== EXERCISE BRIEF ==
Once the line with "sans-serif; fill: #111111;" is found in the entries below, print it and each following line exactly, stopping after the line with "180px; top: 464px;"; print nothing else.

Records drawn from a dataset
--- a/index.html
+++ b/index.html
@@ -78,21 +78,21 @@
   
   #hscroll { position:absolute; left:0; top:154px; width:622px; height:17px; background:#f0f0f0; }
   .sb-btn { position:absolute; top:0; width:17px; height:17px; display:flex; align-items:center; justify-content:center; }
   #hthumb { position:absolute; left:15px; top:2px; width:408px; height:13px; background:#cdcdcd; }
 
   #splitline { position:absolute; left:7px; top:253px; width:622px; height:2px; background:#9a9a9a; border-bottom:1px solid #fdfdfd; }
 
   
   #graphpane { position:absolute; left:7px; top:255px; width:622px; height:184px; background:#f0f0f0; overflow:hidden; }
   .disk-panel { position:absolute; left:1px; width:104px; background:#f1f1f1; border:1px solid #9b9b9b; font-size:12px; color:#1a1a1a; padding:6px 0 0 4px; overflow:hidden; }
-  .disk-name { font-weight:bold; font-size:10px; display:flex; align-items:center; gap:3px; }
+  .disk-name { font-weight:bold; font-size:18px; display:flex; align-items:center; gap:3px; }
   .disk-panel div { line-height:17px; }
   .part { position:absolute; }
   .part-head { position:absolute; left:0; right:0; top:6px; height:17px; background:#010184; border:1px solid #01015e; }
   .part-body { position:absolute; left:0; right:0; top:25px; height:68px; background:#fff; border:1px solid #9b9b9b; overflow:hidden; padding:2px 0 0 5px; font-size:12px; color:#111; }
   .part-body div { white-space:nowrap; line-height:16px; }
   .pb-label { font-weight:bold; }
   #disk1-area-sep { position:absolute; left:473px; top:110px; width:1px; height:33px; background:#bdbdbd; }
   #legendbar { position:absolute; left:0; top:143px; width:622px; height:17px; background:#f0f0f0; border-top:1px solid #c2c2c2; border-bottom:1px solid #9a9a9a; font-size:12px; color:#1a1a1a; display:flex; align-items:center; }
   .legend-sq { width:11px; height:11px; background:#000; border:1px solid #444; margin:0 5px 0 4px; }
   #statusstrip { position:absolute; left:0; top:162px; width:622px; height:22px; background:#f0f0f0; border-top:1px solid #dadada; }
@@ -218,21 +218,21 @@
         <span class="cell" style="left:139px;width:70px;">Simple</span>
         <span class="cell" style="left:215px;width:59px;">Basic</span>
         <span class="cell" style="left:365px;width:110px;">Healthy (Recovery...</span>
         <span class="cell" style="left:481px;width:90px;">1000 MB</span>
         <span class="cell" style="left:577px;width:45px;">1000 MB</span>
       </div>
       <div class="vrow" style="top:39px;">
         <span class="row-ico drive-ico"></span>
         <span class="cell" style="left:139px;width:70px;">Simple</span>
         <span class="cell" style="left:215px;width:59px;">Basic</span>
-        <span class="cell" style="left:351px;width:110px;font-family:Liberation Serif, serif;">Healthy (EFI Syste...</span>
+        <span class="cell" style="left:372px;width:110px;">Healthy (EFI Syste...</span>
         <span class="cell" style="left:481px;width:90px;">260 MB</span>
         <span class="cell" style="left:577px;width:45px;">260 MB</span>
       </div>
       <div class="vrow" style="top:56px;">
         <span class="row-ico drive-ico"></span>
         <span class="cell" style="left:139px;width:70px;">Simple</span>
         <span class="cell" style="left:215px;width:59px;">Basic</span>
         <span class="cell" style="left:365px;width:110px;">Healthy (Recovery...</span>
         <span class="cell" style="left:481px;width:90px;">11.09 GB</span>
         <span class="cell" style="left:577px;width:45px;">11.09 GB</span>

---

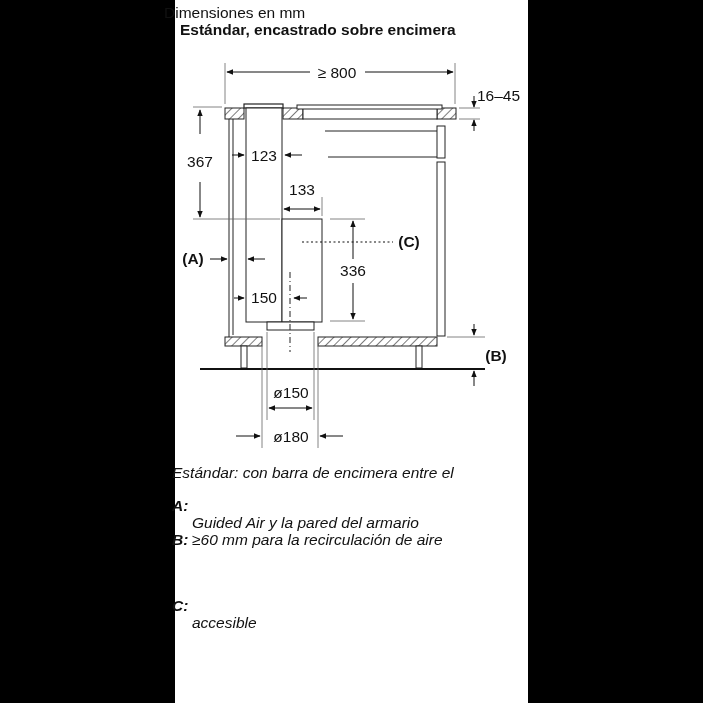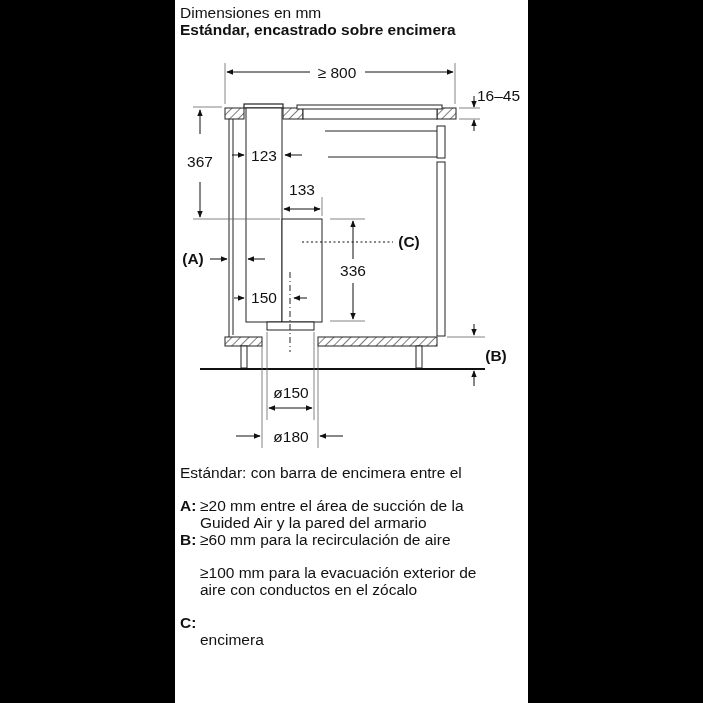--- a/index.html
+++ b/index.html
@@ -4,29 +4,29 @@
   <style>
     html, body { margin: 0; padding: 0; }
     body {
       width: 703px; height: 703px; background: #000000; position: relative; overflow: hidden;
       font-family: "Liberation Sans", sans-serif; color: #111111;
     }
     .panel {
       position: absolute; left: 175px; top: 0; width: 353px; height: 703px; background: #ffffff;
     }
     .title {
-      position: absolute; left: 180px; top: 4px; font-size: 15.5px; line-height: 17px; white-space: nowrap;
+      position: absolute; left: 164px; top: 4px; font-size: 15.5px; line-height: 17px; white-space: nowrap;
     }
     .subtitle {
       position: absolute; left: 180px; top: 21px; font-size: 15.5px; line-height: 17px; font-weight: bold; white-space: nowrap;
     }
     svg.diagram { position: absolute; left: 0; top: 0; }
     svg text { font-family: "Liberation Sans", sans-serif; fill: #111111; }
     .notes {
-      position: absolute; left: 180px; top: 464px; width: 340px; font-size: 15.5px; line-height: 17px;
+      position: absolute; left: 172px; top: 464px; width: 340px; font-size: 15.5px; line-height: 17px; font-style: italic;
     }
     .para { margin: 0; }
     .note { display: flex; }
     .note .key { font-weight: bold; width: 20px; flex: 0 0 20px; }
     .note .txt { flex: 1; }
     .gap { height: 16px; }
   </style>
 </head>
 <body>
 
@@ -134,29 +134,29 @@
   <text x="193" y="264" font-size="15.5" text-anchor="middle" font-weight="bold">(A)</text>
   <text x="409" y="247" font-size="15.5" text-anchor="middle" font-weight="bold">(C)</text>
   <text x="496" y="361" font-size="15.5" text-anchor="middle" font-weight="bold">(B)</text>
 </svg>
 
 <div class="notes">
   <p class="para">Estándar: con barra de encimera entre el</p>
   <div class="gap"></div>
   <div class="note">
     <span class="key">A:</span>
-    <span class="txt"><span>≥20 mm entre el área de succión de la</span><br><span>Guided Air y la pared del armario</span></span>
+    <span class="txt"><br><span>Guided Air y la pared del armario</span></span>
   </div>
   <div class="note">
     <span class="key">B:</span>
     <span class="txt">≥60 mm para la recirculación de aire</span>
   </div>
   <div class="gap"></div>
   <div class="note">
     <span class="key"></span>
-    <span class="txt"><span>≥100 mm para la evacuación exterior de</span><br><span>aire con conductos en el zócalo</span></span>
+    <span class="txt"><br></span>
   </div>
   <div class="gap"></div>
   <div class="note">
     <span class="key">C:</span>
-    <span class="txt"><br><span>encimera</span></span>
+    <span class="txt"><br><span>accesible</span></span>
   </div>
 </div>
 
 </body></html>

== EXERCISE RESULT ==
     svg text { font-family: "Liberation Sans", sans-serif; fill: #111111; }
     .notes {
-      position: absolute; left: 180px; top: 464px; width: 340px; font-size: 15.5px; line-height: 17px;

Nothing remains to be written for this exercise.